→ THE TASK:
Exact reproduction of all the entries is required, without any of their pictures.
====== MATERIAL TO PROCESS
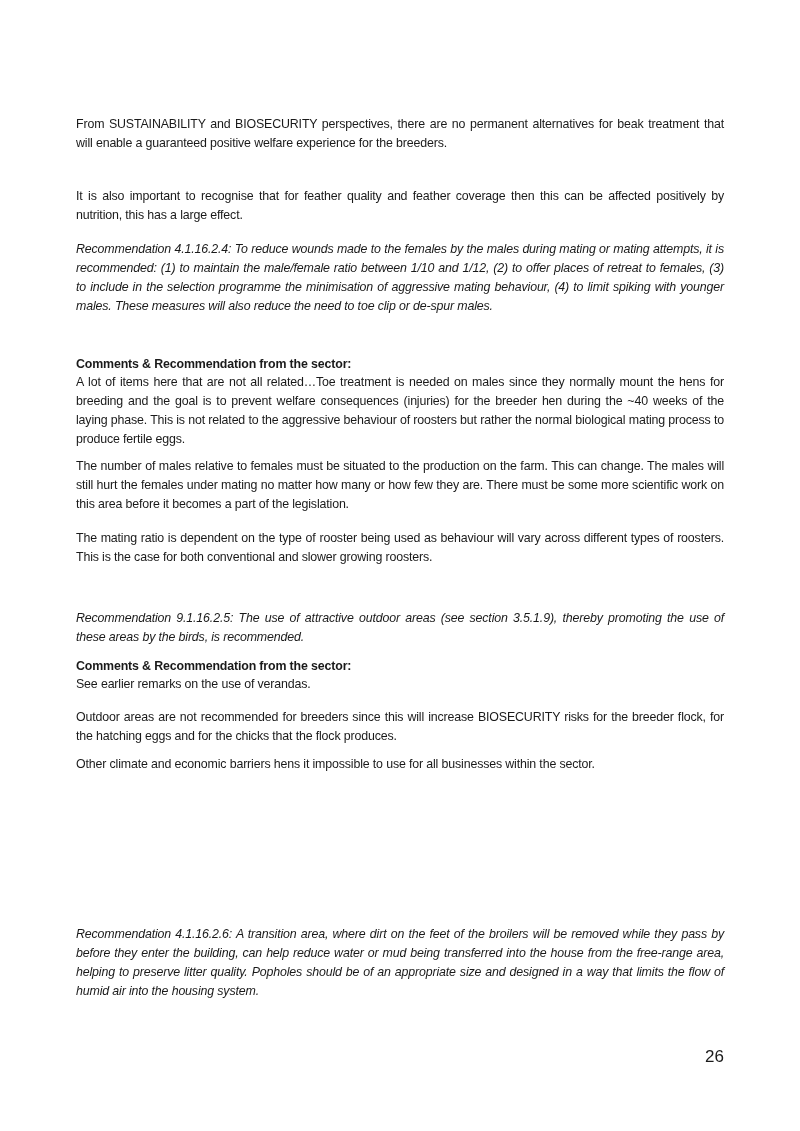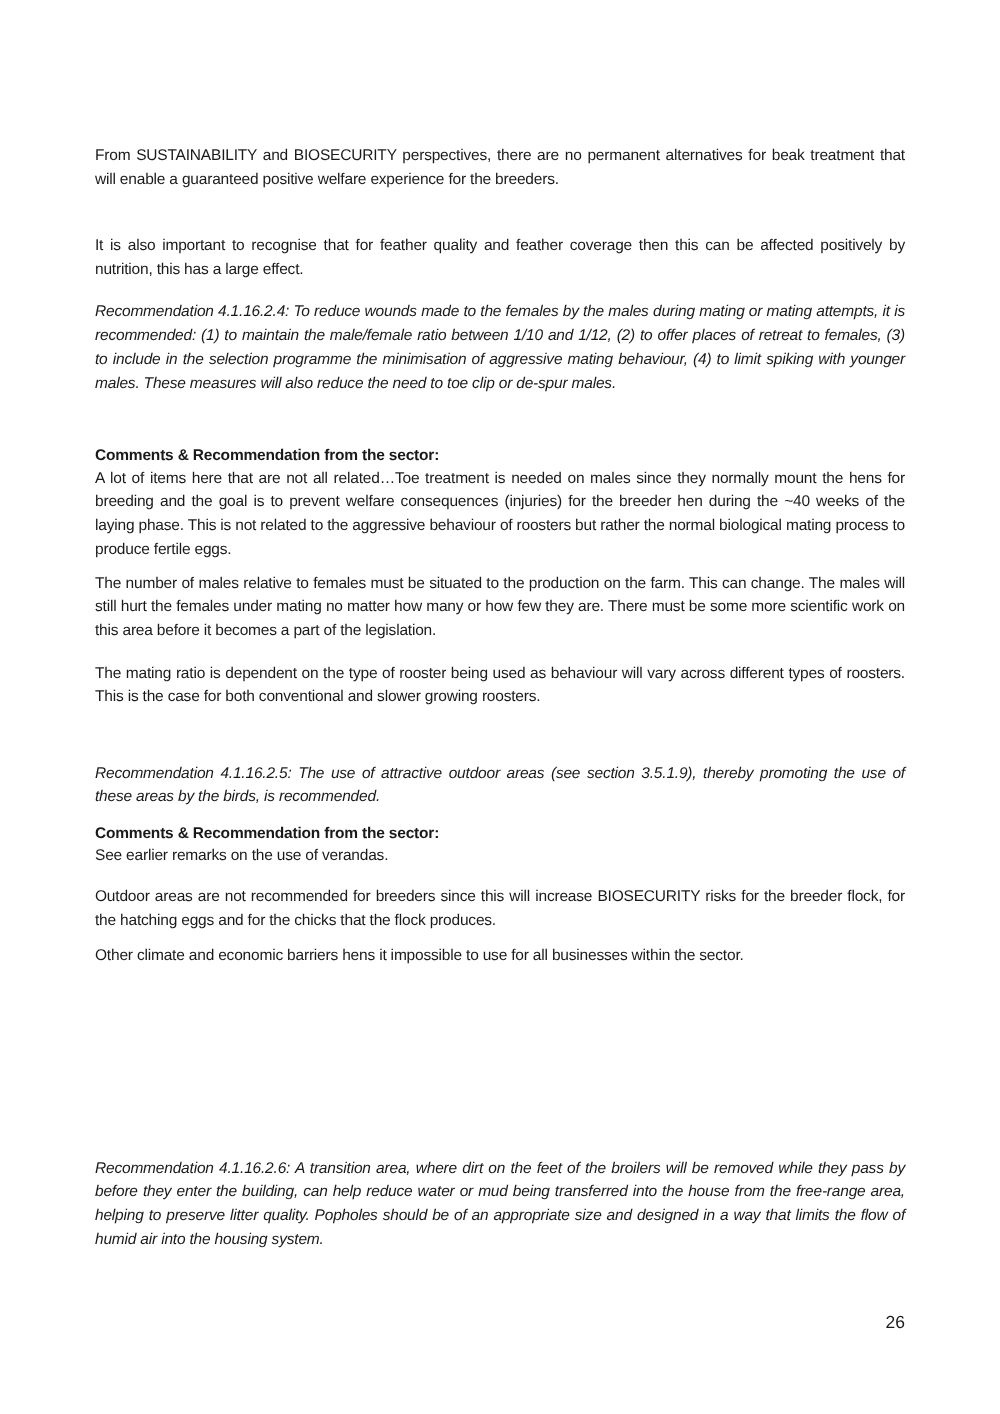"Recommendation 4.1.16.2.5: The use of" p.p { text: 4.1.16.2.5 -> 9.1.16.2.5 }
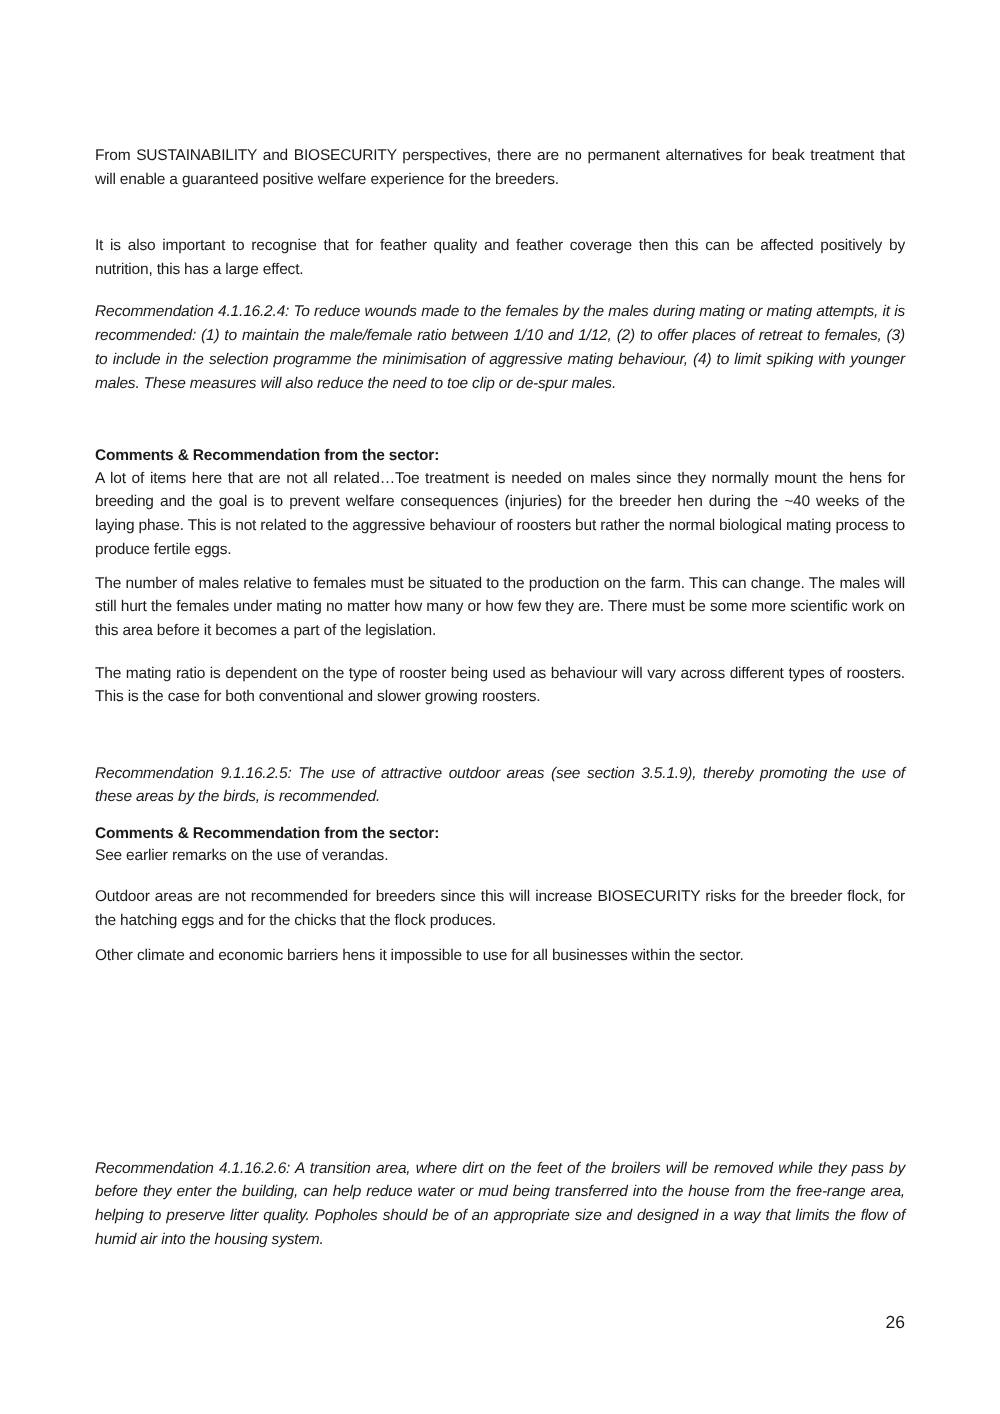"26" .page-number { font-size: 14px -> 17px }
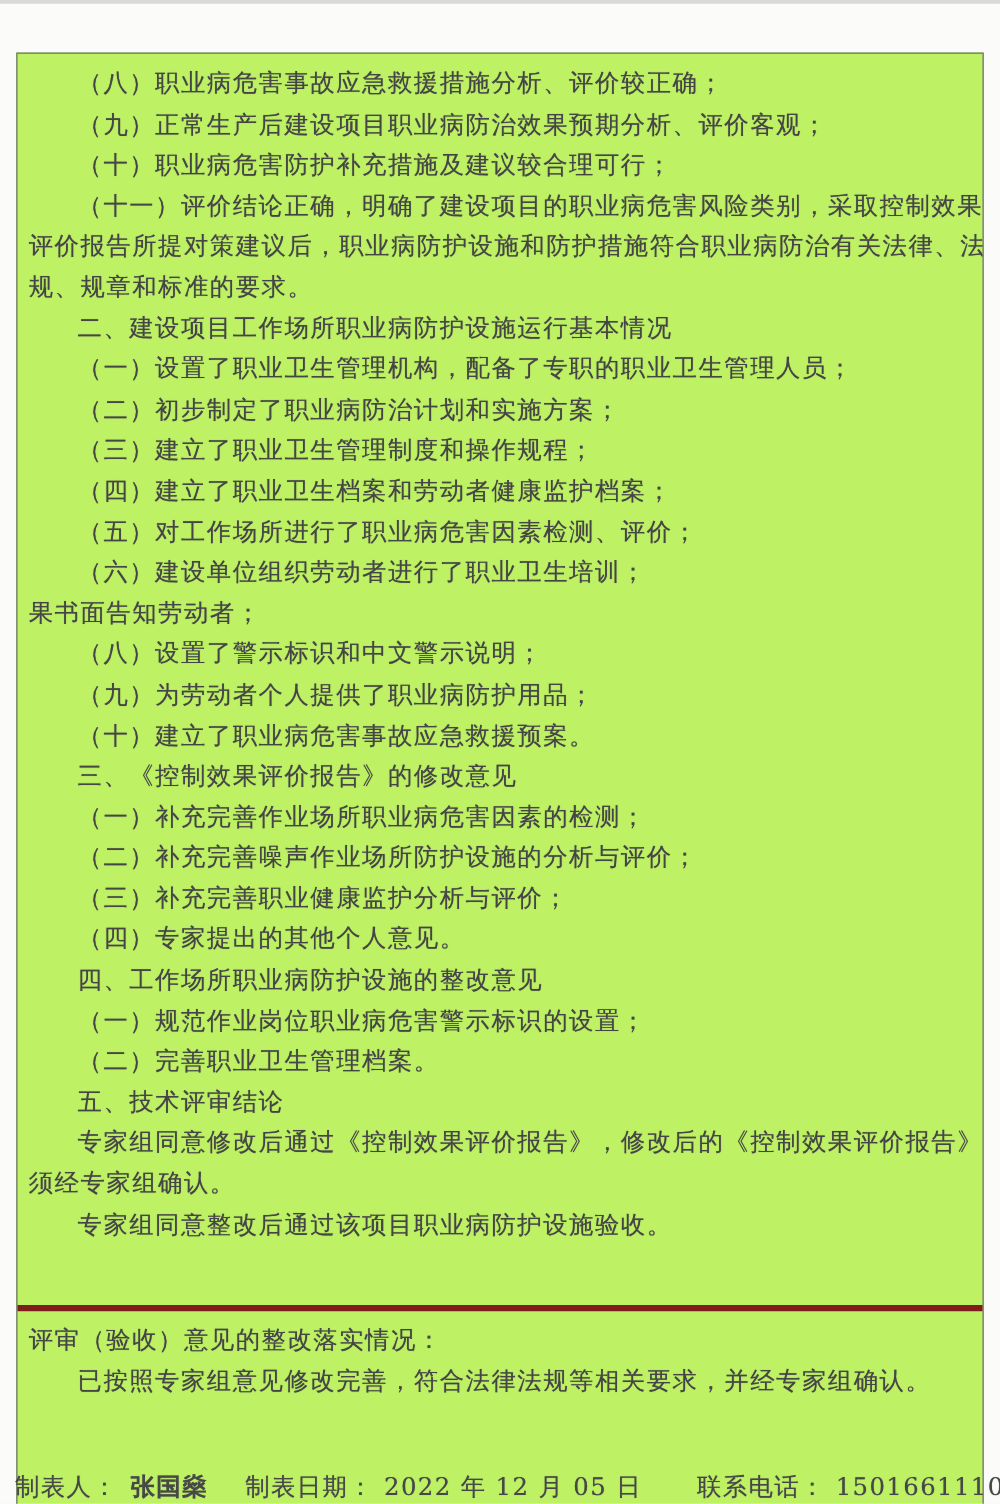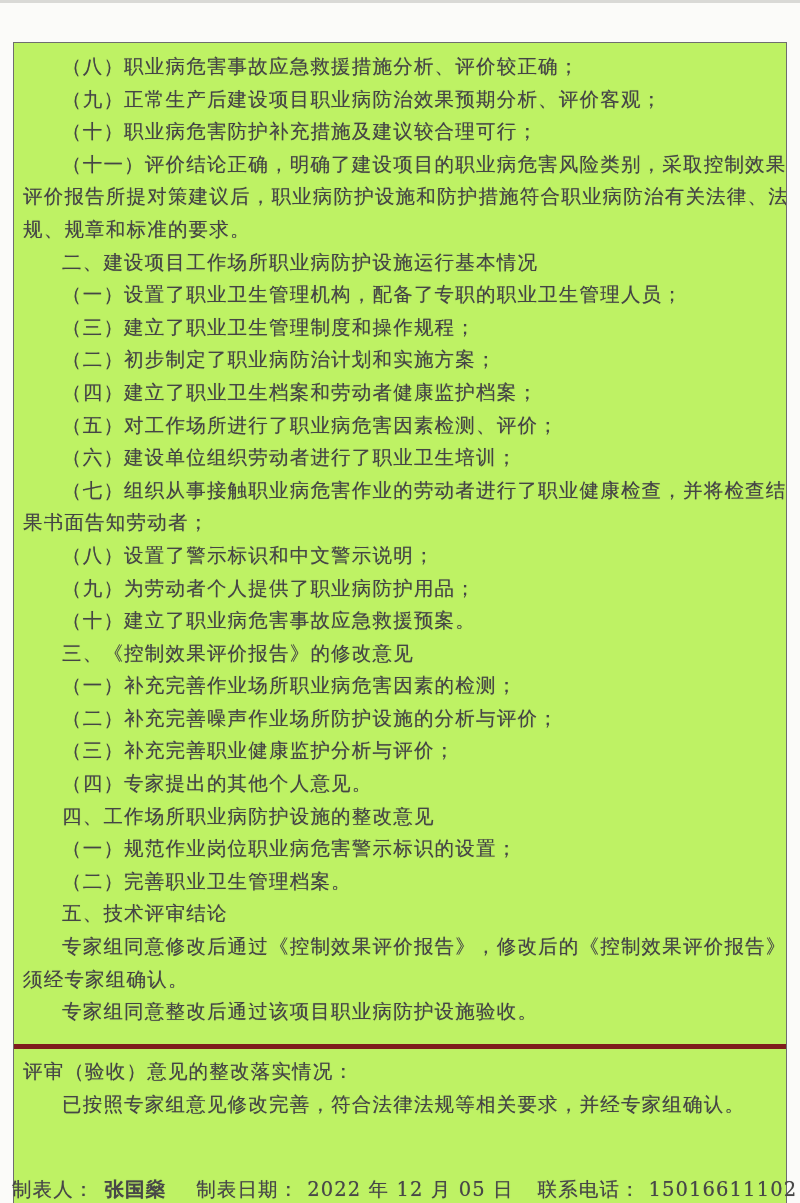"（三）建立了职业卫生管理制度和操作规程；" div.line { order: before "（二）初步制定了职业病防治计划和实施方案；" -> after "（二）初步制定了职业病防治计划和实施方案；" }
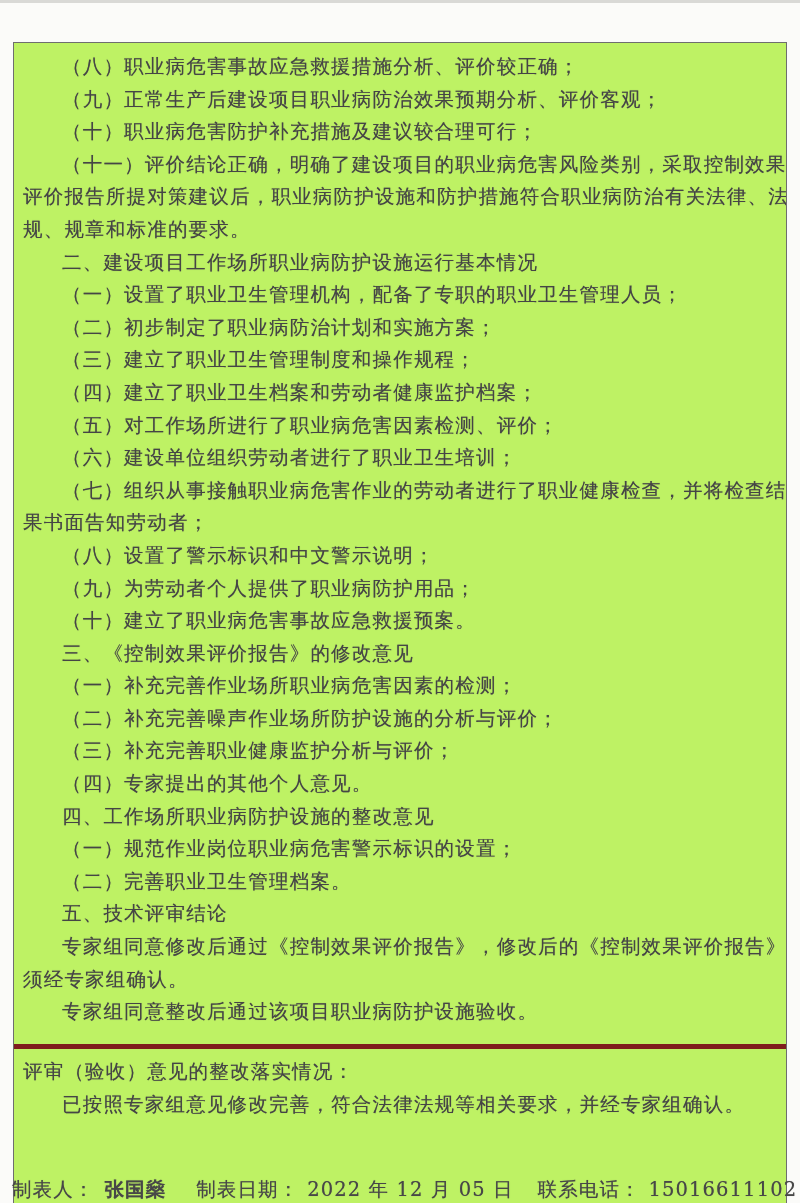"（七）组织从事接触职业病危害作业的劳动者进行了职业健康检查，并将检查结" div.line { html: <div>（七）组织从事接触职业病危害作业的劳动者进行了职业健康检查，并将检查结</div> -> none }
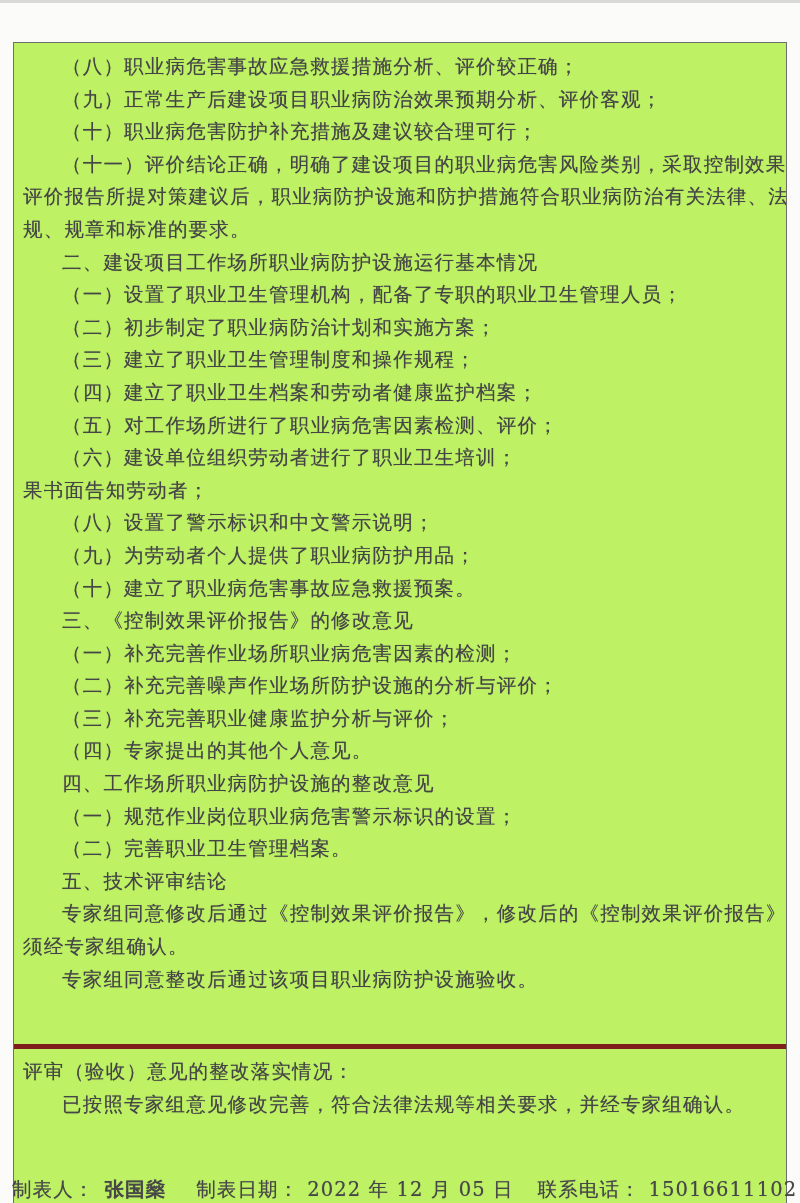"联系电话：" .footer .phone-label { margin-left: 24px -> 44px }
============
→ THE ANSWER:
"Recommendation 4.1.16.2.5: The use of" p.p { text: 4.1.16.2.5 -> 9.1.16.2.5 }
"26" .page-number { font-size: 14px -> 17px }
"（三）建立了职业卫生管理制度和操作规程；" div.line { order: before "（二）初步制定了职业病防治计划和实施方案；" -> after "（二）初步制定了职业病防治计划和实施方案；" }
"（七）组织从事接触职业病危害作业的劳动者进行了职业健康检查，并将检查结" div.line { html: <div>（七）组织从事接触职业病危害作业的劳动者进行了职业健康检查，并将检查结</div> -> none }
"联系电话：" .footer .phone-label { margin-left: 24px -> 44px }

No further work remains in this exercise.